## Exercise requirements
Leave the images out, and copy each of the records below exactly.

## Dataset content
Content starts
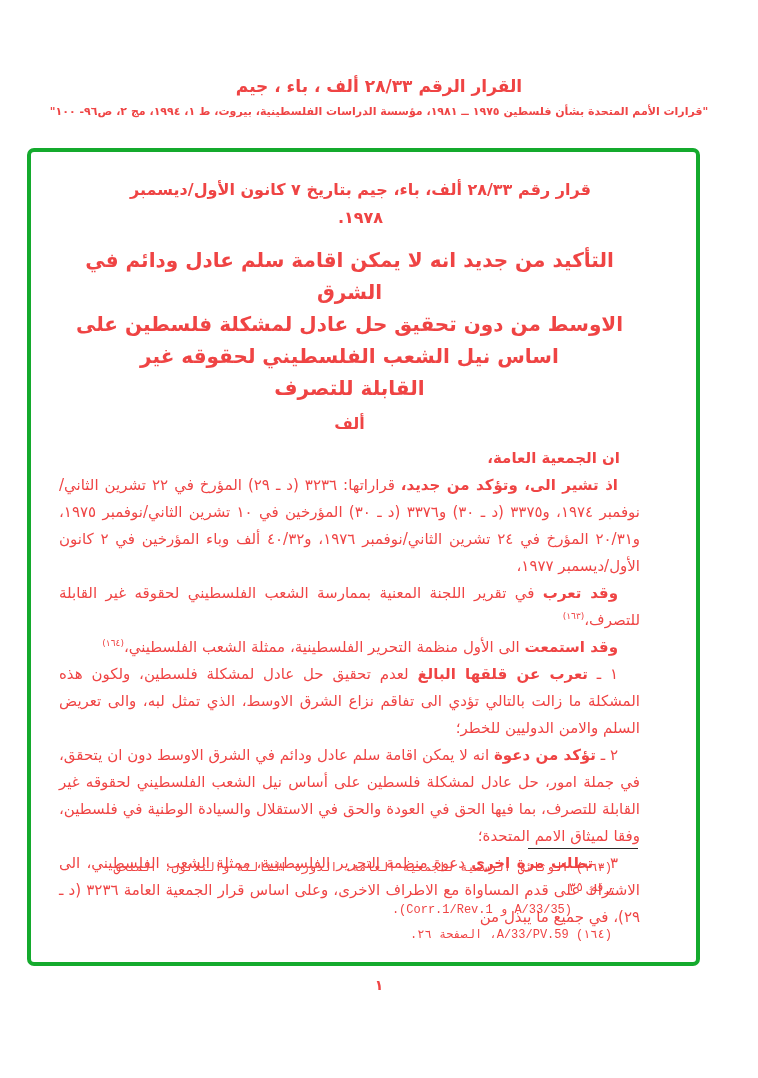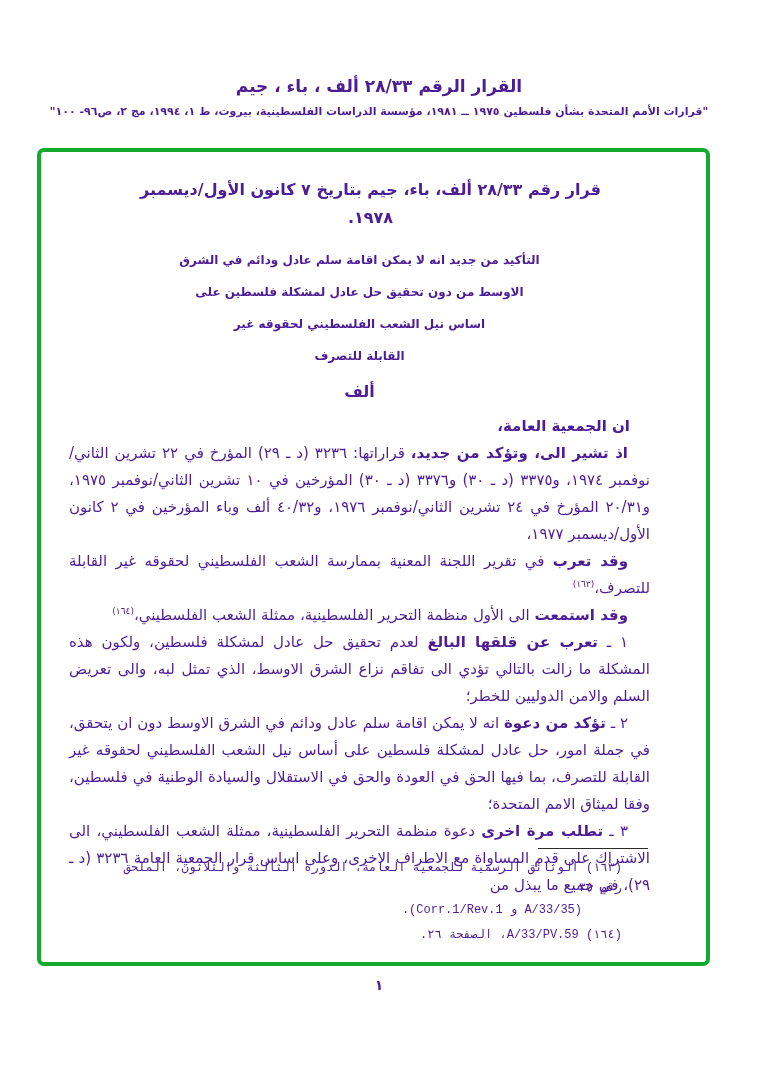"القرار الرقم ٢٨/٣٣ ألف ،" .page { color: #4c1d95 -> #ef4444 }
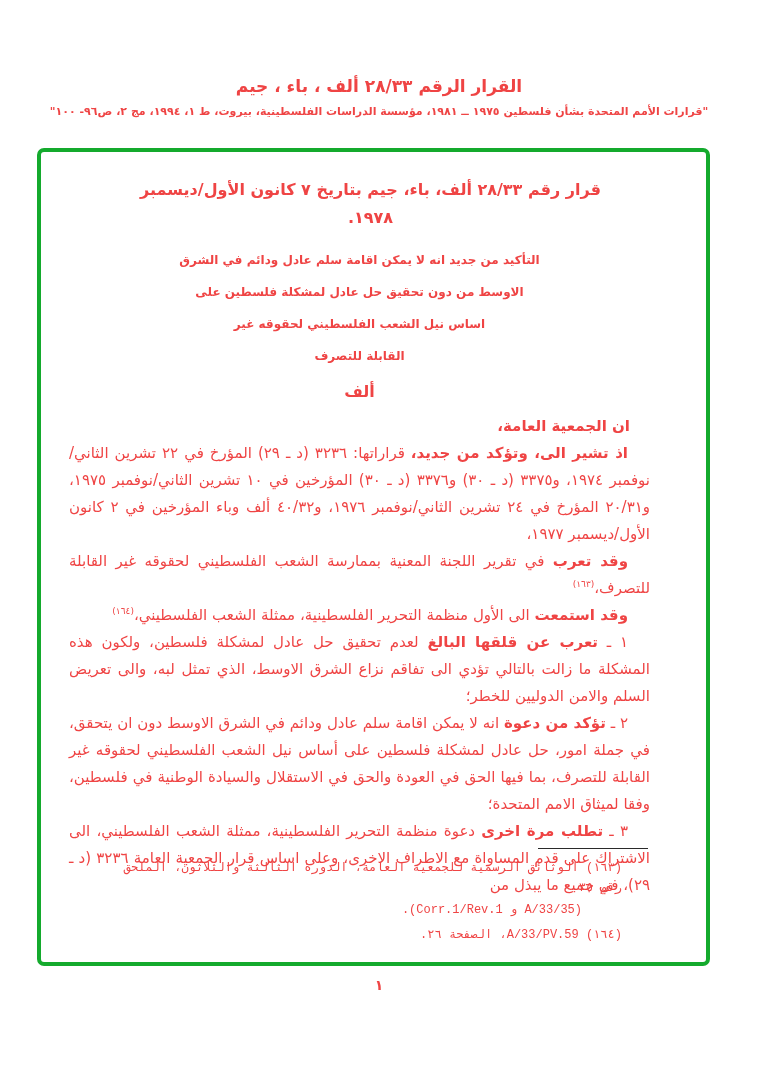"قرار رقم ٢٨/٣٣ ألف، باء،" .green-box { left: 37px -> 27px }
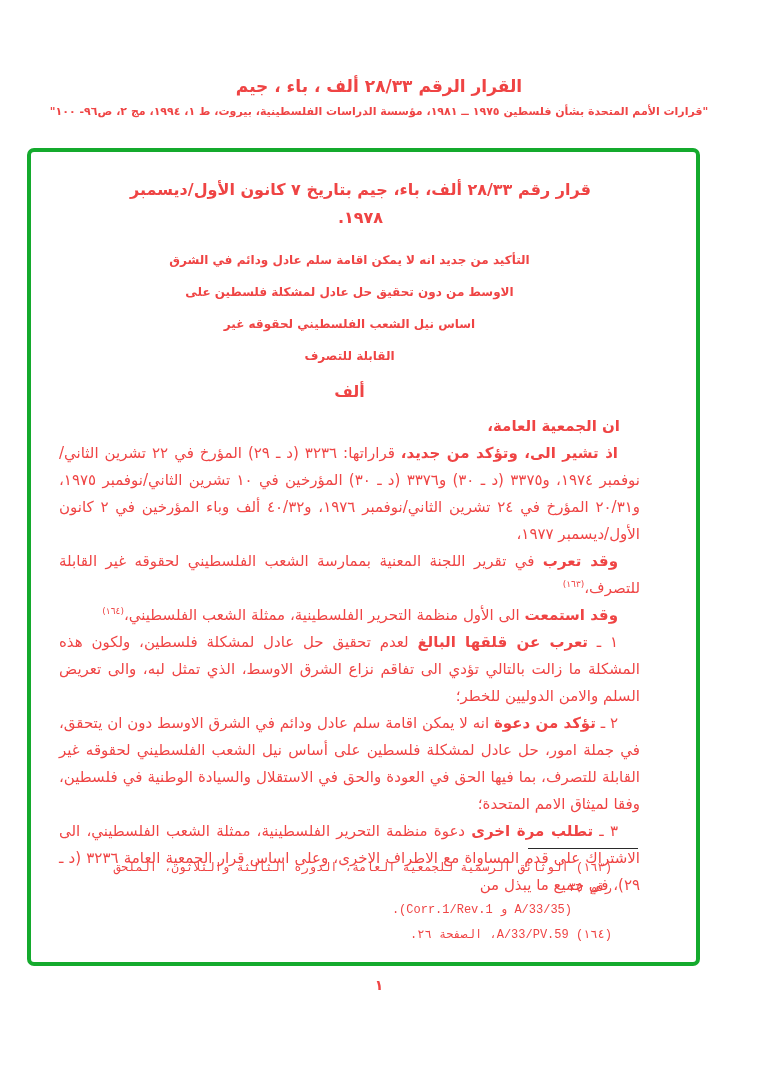"التأكيد من جديد انه لا" .res-subject { font-size: 12px -> 20px }
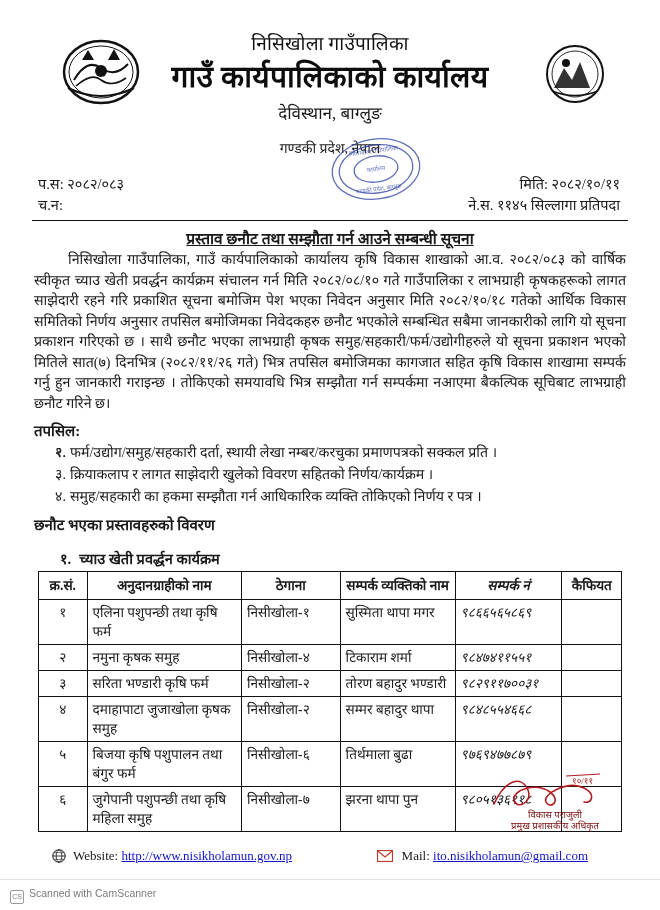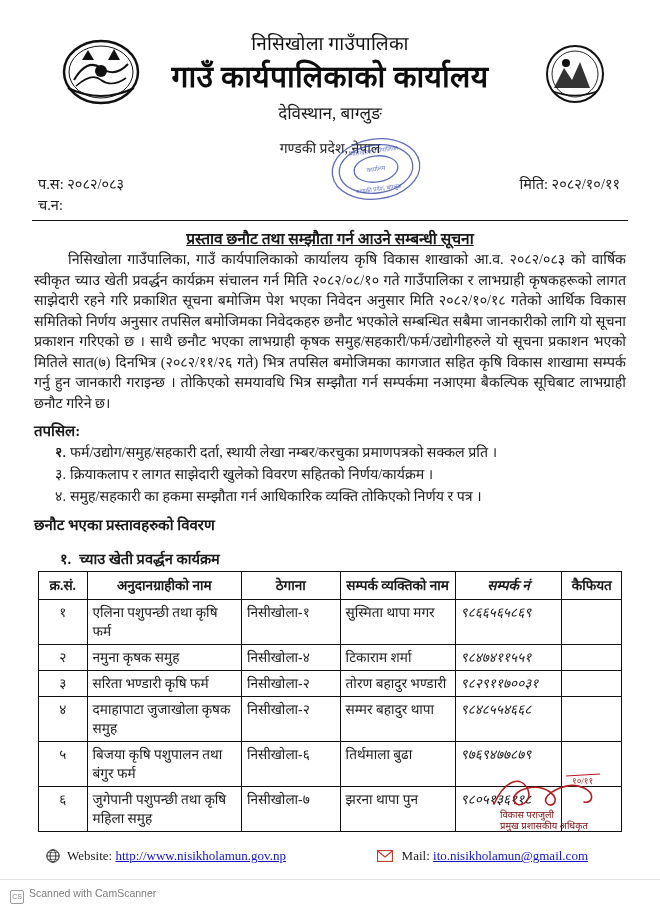"ने.स. ११४५ सिल्लागा प्रतिपदा" div { html: none -> <div> <span>ने.स.</span> <span>११४५ सिल्लागा प्रतिपदा</span> </div> }
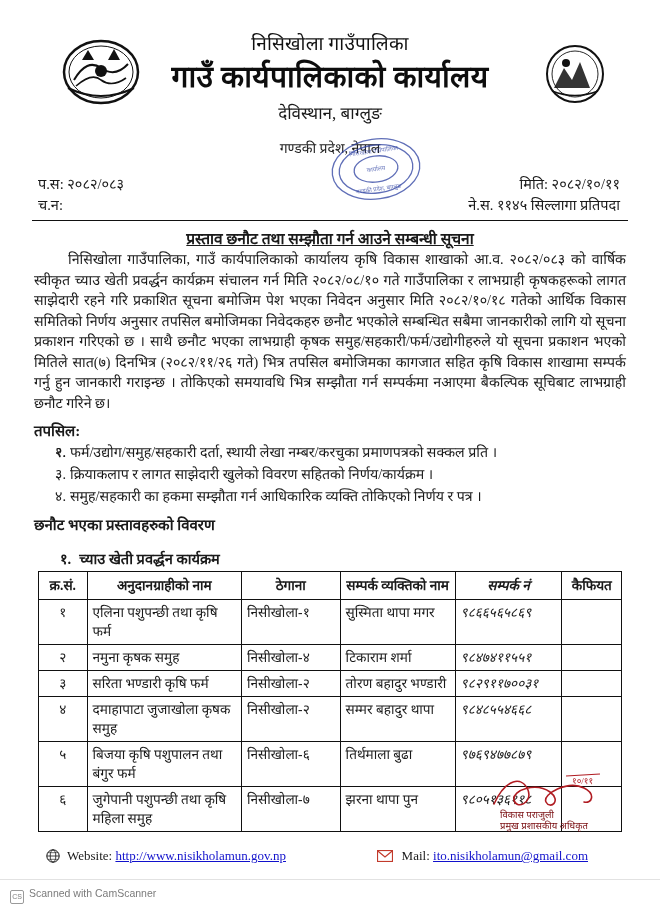"विकास पराजुली" .sig-lines { text-align: left -> center }
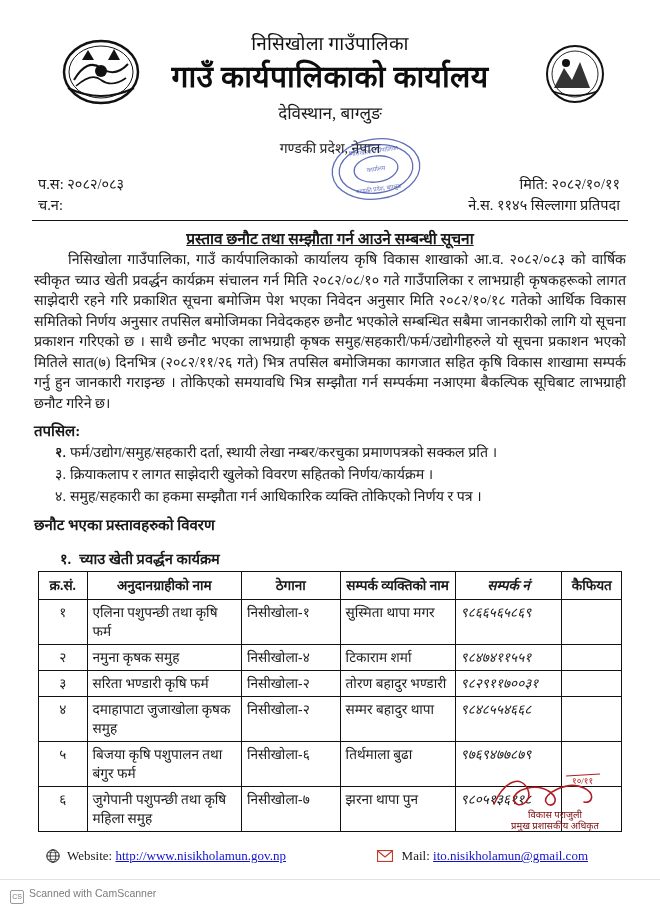"Website: http://www.nisikholamun.gov.np" .footer { left: 8px -> 14px }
Content ends
## Written answer
"القرار الرقم ٢٨/٣٣ ألف ،" .page { color: #4c1d95 -> #ef4444 }
"قرار رقم ٢٨/٣٣ ألف، باء،" .green-box { left: 37px -> 27px }
"التأكيد من جديد انه لا" .res-subject { font-size: 12px -> 20px }
"ने.स. ११४५ सिल्लागा प्रतिपदा" div { html: none -> <div> <span>ने.स.</span> <span>११४५ सिल्लागा प्रतिपदा</span> </div> }
"विकास पराजुली" .sig-lines { text-align: left -> center }
"Website: http://www.nisikholamun.gov.np" .footer { left: 8px -> 14px }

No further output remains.